After locating "total: 11445.50 -> 12074.11", return its line and all lines that follow through the end of the listing below, exactly; leave out pictures.

--- Data to use ---
# # # #

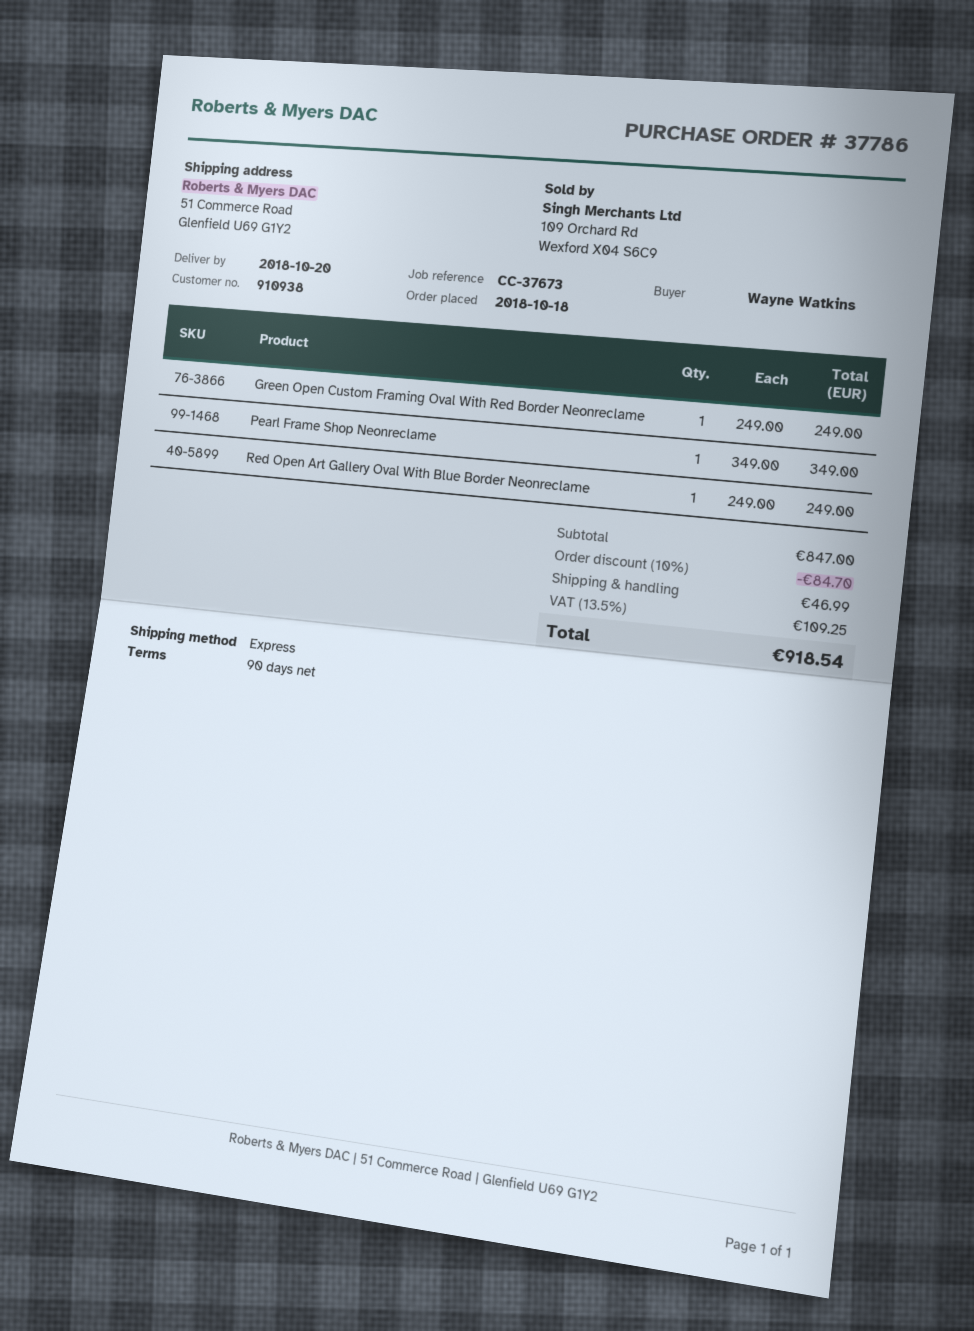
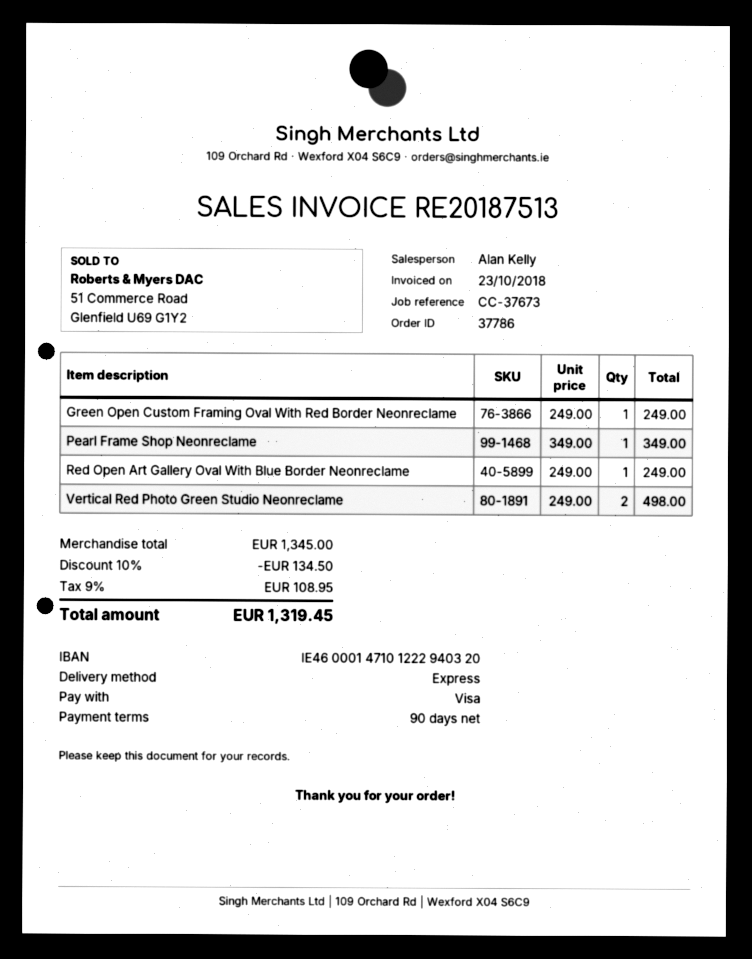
Vertical Red Photo Green Studio Neonreclame: none -> 2 x 249.00 = 498.00
subtotal: 847.00 -> 1345.00
discount: 10% = 84.70 -> 10% = 134.50
shipping: 46.99 -> none
tax: 13.5% = 109.25 -> 9% = 108.95
total: 918.54 -> 1319.45

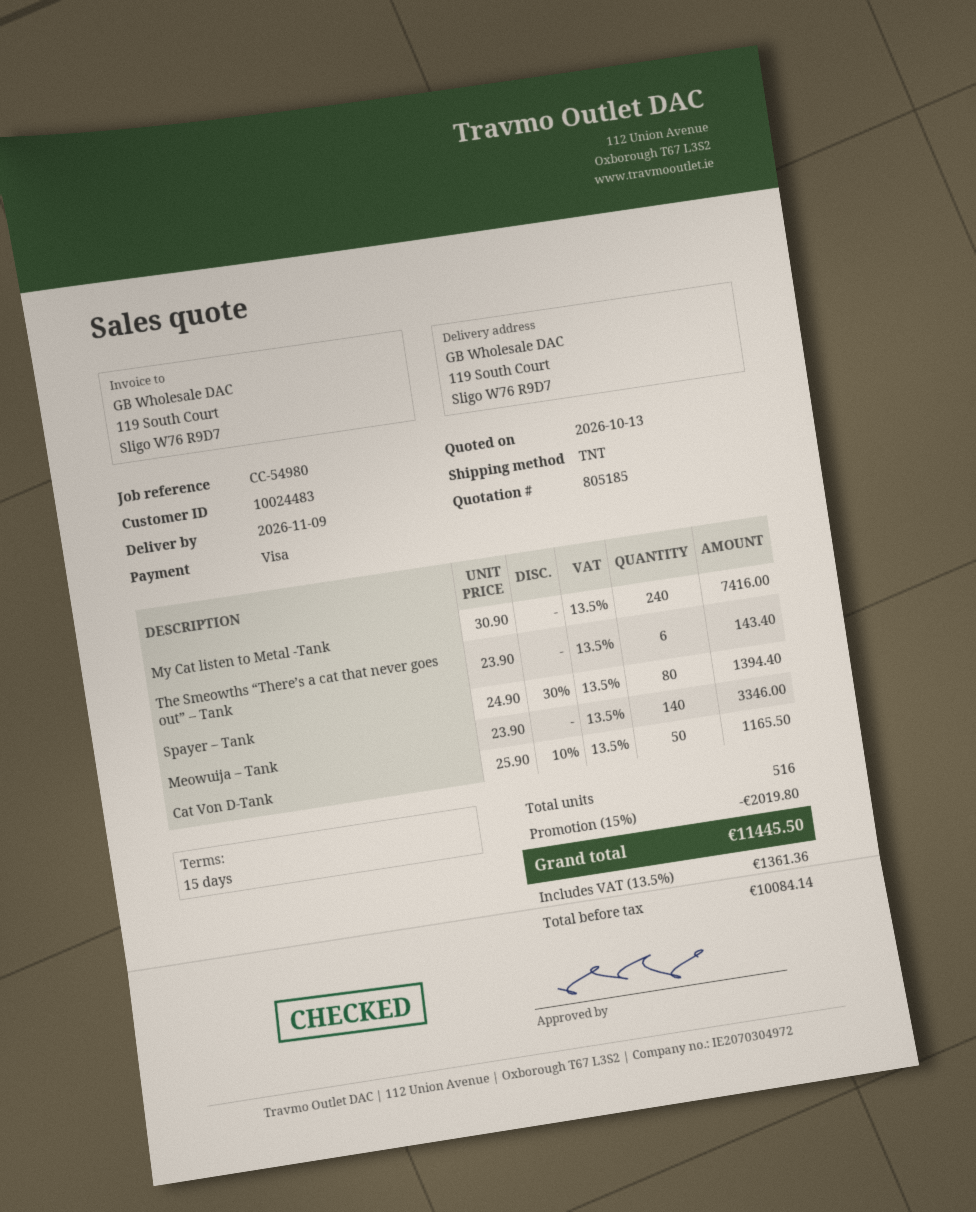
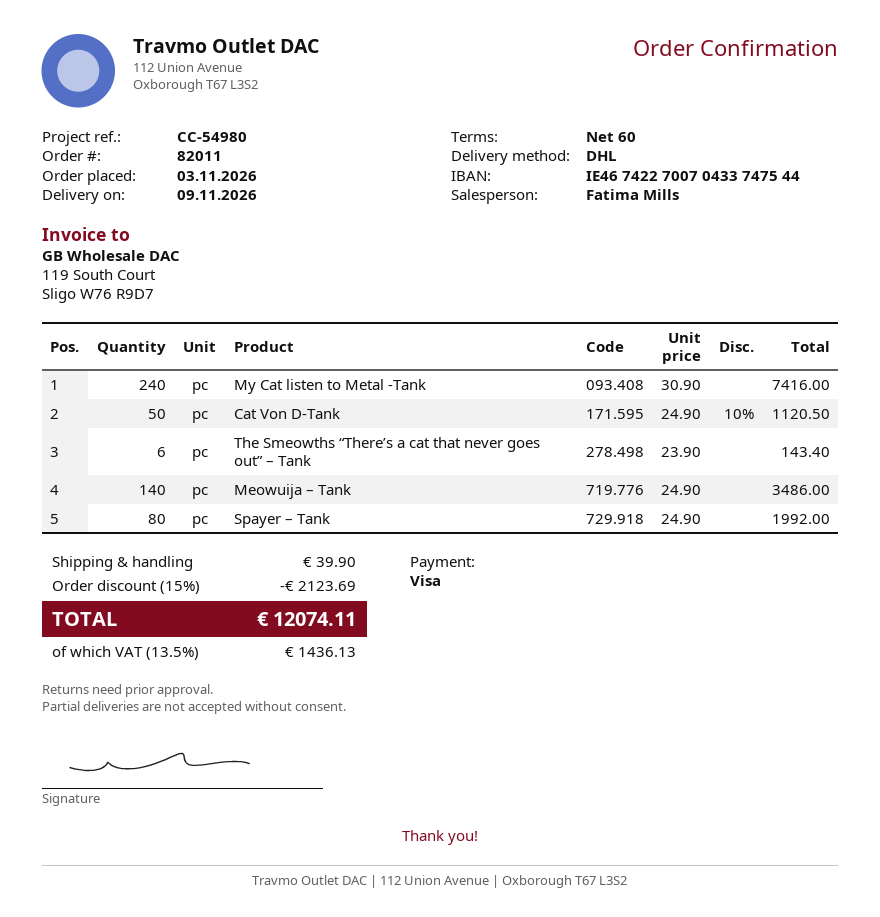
payment terms: 15 days -> 60 days
shipping method: TNT -> DHL
Spayer – Tank: 80 x 24.90 - 30% = 1394.40 -> 80 x 24.90 = 1992.00
Meowuija – Tank: 140 x 23.90 = 3346.00 -> 140 x 24.90 = 3486.00
Cat Von D-Tank: 50 x 25.90 - 10% = 1165.50 -> 50 x 24.90 - 10% = 1120.50
discount: 15% = 2019.80 -> 15% = 2123.69
shipping: none -> 39.90
tax: 13.5% = 1361.36 -> 13.5% = 1436.13
total: 11445.50 -> 12074.11

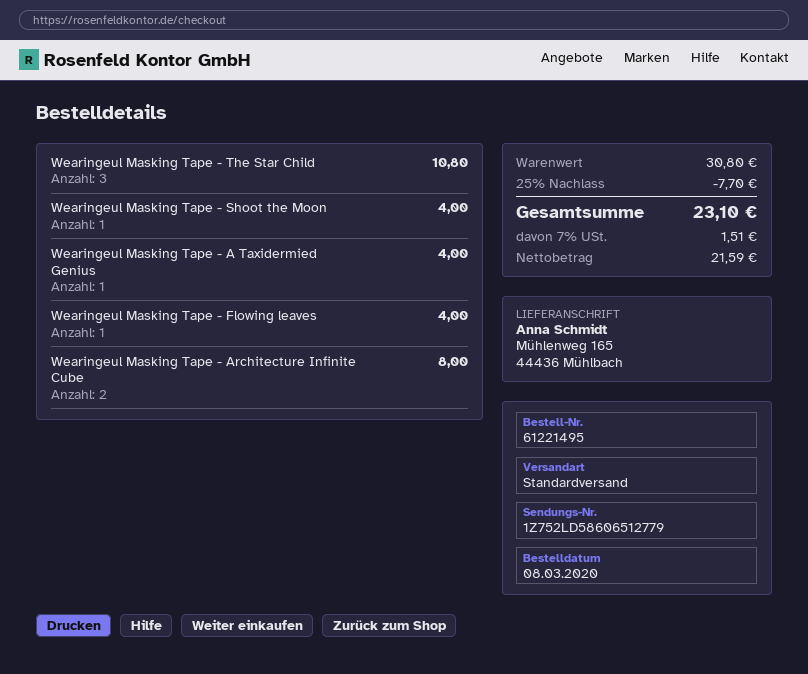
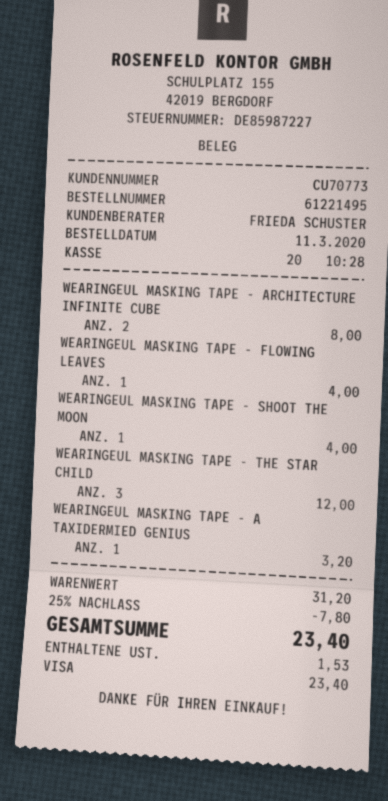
order date: 2020-03-08 -> 2020-03-11
Wearingeul Masking Tape - The Star Child: 3 for 10.80 -> 3 for 12.00
Wearingeul Masking Tape - A Taxidermied Genius: 1 for 4.00 -> 1 for 3.20
subtotal: 30.80 -> 31.20
discount: 25% = 7.70 -> 25% = 7.80
tax: 1.51 -> 1.53
total: 23.10 -> 23.40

# # # #

--- Problem solution ---
total: 11445.50 -> 12074.11

order date: 2020-03-08 -> 2020-03-11
Wearingeul Masking Tape - The Star Child: 3 for 10.80 -> 3 for 12.00
Wearingeul Masking Tape - A Taxidermied Genius: 1 for 4.00 -> 1 for 3.20
subtotal: 30.80 -> 31.20
discount: 25% = 7.70 -> 25% = 7.80
tax: 1.51 -> 1.53
total: 23.10 -> 23.40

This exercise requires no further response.